Segundo informações recolhidas pelo JN, a maioria dos novos arguidos prende-se com a linha de investigação que envolve crimes de burla informática, acesso ilegítimo e lavagem de dinheiro.
Além do esquema de tráfico de diamantes montado por atuais e ex-militares, o inquérito da Unidade Nacional de Combate à Corrupção da PJ também levantou o véu sobre uma gigantesca operação de branqueamento de capitais. Nesta parte da investigação, desde novembro, foram constituídos mais de 20 novos arguidos.
Além de lavarem o dinheiro proveniente do tráfico de diamantes, ouro e droga, o grupo começou a assaltar, por via eletrónica, contas bancárias de particulares, tanto em Portugal como em Espanha.

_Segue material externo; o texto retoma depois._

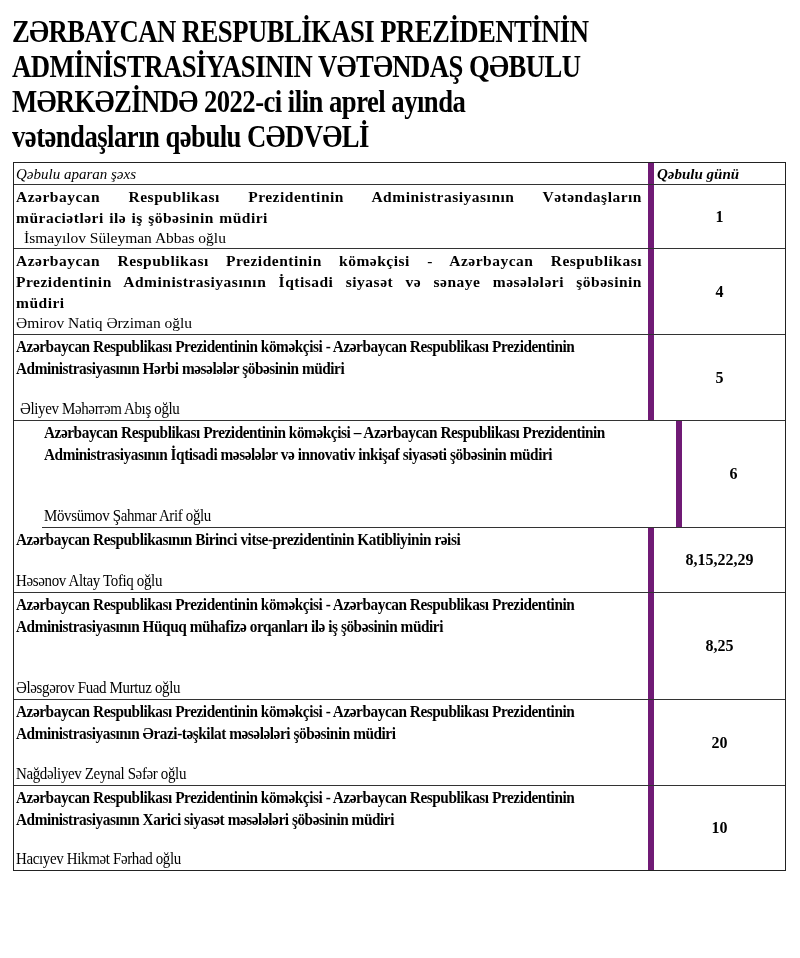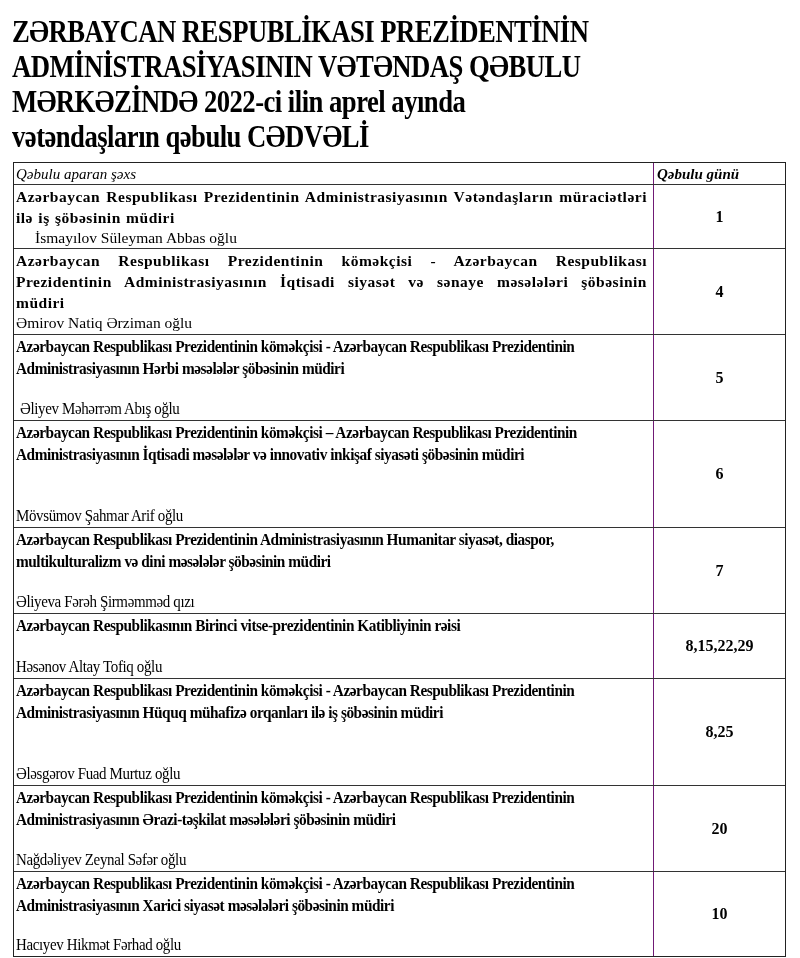"Qəbulu aparan şəxs" .cell-left { border-right: 1px solid #701a75 -> 6px solid #701a75 }
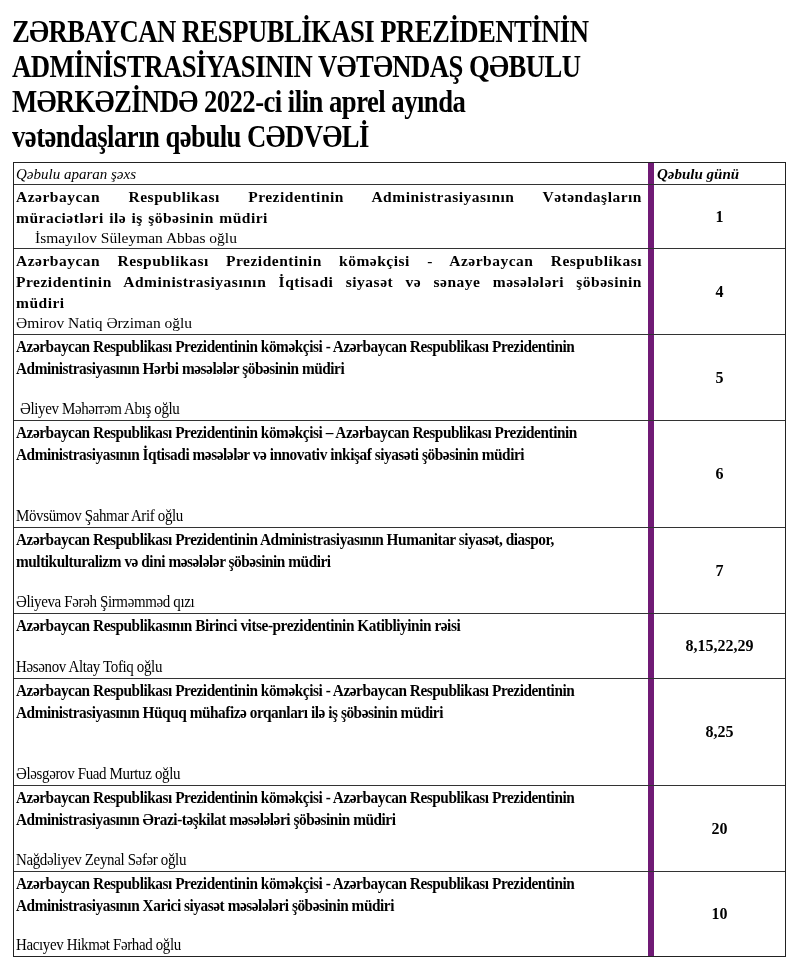"İsmayılov Süleyman Abbas oğlu" .indent { margin-left: 11px -> none }
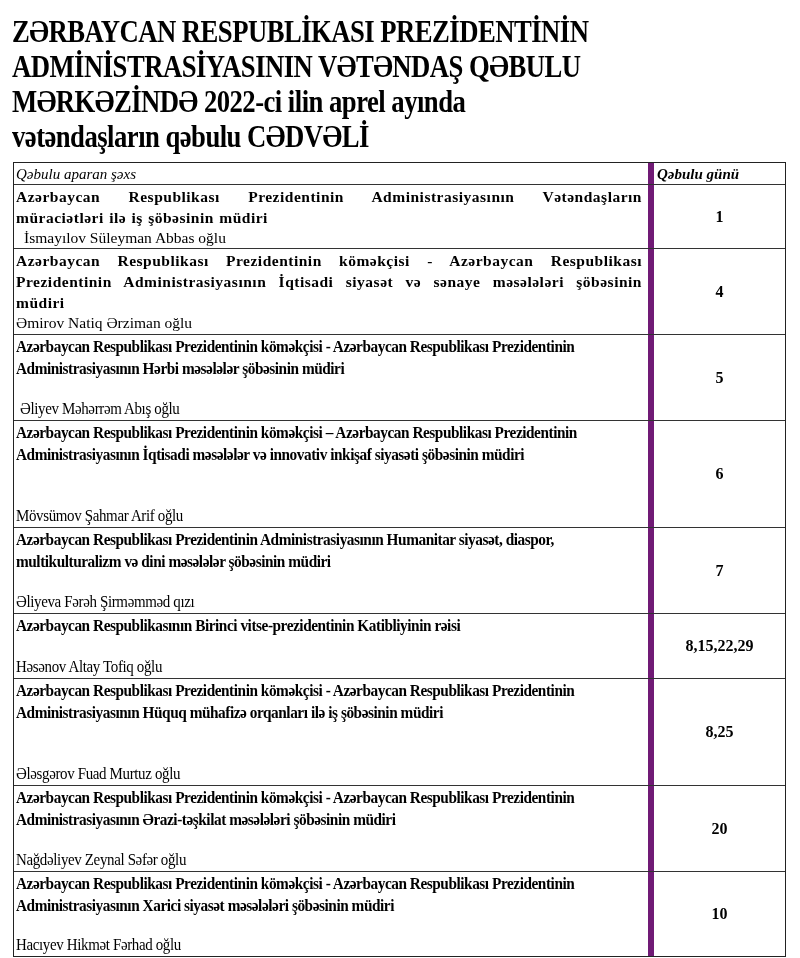"Azərbaycan Respublikası Prezidentinin köməkçisi –" div.row { margin-left: none -> 28px }
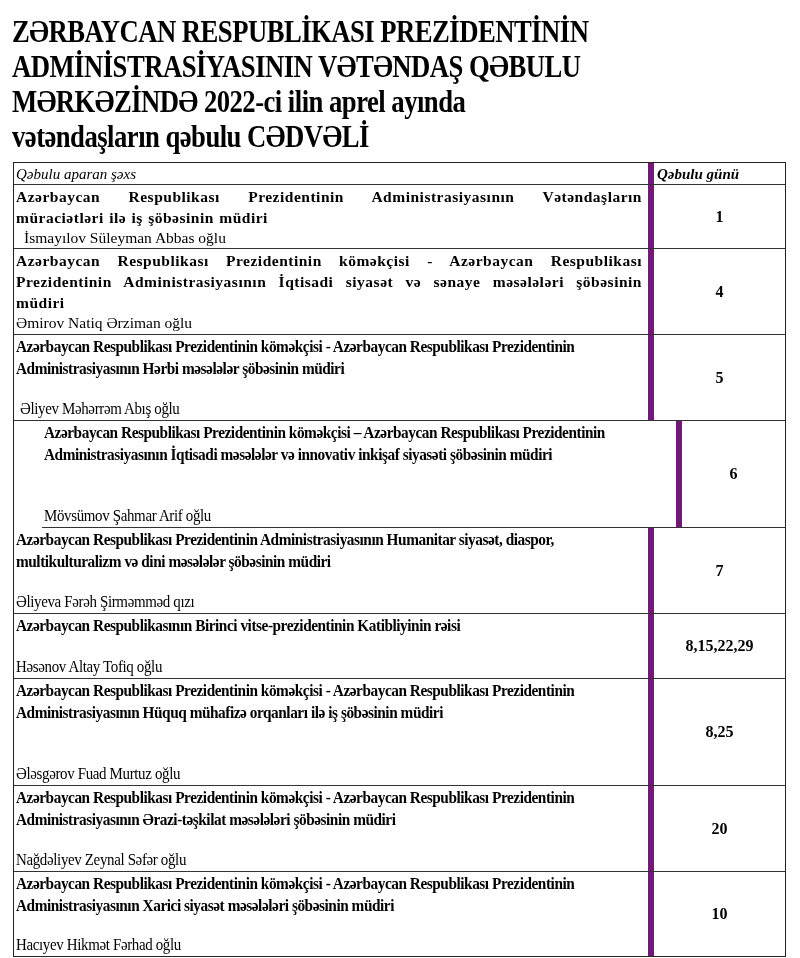"Azərbaycan Respublikası Prezidentinin Administrasiyasının Humanitar" div.row { html: <div> <div> <div>Azərbaycan Respublikası Prezidentinin Administrasiyasının Humanitar siyasət, diaspor, multikulturalizm və dini məsələlər şöbəsinin müdiri</div> <div>Əliyeva Fərəh Şirməmməd qızı</div> </div> <div>7</div> </div> -> none }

O dinheiro era roubado através do método conhecido como "phishing", em que são obtidos os dados dos clientes bancários.
Dois milhões já contabilizados
O ex-comando Paulo Nazaré, tido como o cérebro da rede, diversificou a atividade após participar na sua última missão da ONU na República Centro-Africana e deixar a vida militar em 2018. Mas terá sido Wilker Rodrigues, um dos seus homens de confiança, a criar o plano para se apoderar de dinheiro de contas bancárias e encaminhá-lo para uma rede de testas de ferro, que emprestavam as contas para o dinheiro circular.
Clientes do Novo Banco recebiam emails em tudo semelhantes aos desta instituição. Nas mensagens, os criminosos pediam-lhes o código de acesso ao homebanking. Dezenas de pessoas caíram na burla e acabaram com as contas vazias. O dinheiro era posto a circular por contas de membros da rede e dividido entre eles, nomeadamente com Paulo Nazaré. Foram referenciadas verbas provenientes de Espanha, pelo que neste país foi também aberta uma investigação.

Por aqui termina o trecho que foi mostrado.